● About this exercise
Find "alongside the LuaX runtime library." and "solely by AI." in the records below. Copy the lines holding them and every line between, exactly, and no others.

Items listed in a dataset:

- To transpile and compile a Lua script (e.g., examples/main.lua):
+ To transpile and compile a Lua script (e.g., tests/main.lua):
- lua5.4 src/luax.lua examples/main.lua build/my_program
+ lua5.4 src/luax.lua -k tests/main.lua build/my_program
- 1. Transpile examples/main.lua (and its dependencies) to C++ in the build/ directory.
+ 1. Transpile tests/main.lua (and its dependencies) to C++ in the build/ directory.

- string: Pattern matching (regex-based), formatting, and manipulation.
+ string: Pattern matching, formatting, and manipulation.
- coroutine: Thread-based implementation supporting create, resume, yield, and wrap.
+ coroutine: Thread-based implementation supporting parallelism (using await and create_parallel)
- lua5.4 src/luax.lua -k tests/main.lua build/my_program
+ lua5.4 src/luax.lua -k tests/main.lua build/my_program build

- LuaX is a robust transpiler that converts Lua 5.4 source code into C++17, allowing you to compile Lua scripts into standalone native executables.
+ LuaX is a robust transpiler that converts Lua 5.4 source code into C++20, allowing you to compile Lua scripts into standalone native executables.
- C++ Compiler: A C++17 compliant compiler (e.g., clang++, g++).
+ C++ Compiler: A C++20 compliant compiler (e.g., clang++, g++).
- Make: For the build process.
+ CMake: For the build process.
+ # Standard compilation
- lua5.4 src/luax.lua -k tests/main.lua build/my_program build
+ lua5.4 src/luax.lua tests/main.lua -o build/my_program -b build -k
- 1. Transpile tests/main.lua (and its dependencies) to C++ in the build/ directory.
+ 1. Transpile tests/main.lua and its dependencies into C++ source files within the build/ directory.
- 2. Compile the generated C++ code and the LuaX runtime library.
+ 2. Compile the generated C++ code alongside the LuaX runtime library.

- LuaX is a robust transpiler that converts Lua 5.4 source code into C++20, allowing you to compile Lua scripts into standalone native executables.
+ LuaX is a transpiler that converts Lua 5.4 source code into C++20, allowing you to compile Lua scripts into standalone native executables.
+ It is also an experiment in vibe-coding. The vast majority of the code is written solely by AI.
==
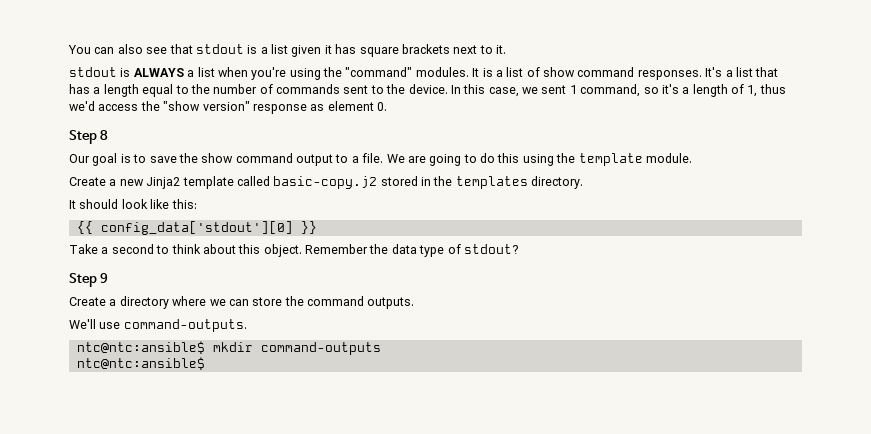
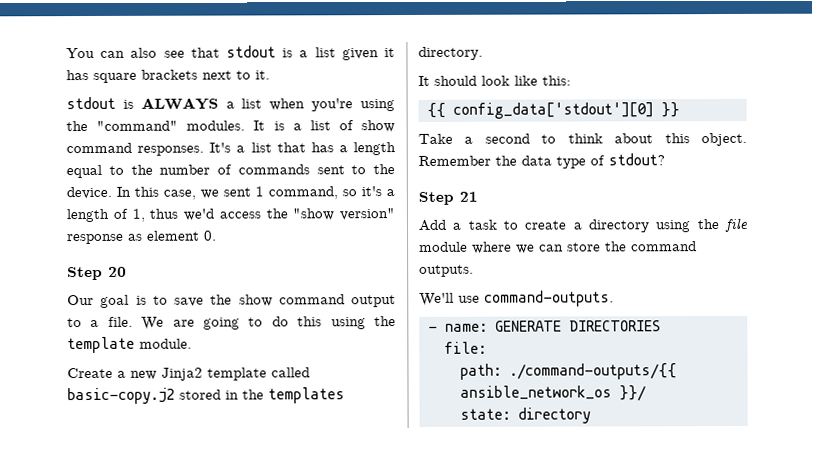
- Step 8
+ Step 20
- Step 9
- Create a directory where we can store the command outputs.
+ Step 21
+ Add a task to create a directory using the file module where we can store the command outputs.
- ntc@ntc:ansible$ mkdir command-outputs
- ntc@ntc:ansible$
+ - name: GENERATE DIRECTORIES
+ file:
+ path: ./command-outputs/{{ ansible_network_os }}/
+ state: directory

● Answer below
+ 2. Compile the generated C++ code alongside the LuaX runtime library.

- LuaX is a robust transpiler that converts Lua 5.4 source code into C++20, allowing you to compile Lua scripts into standalone native executables.
+ LuaX is a transpiler that converts Lua 5.4 source code into C++20, allowing you to compile Lua scripts into standalone native executables.
+ It is also an experiment in vibe-coding. The vast majority of the code is written solely by AI.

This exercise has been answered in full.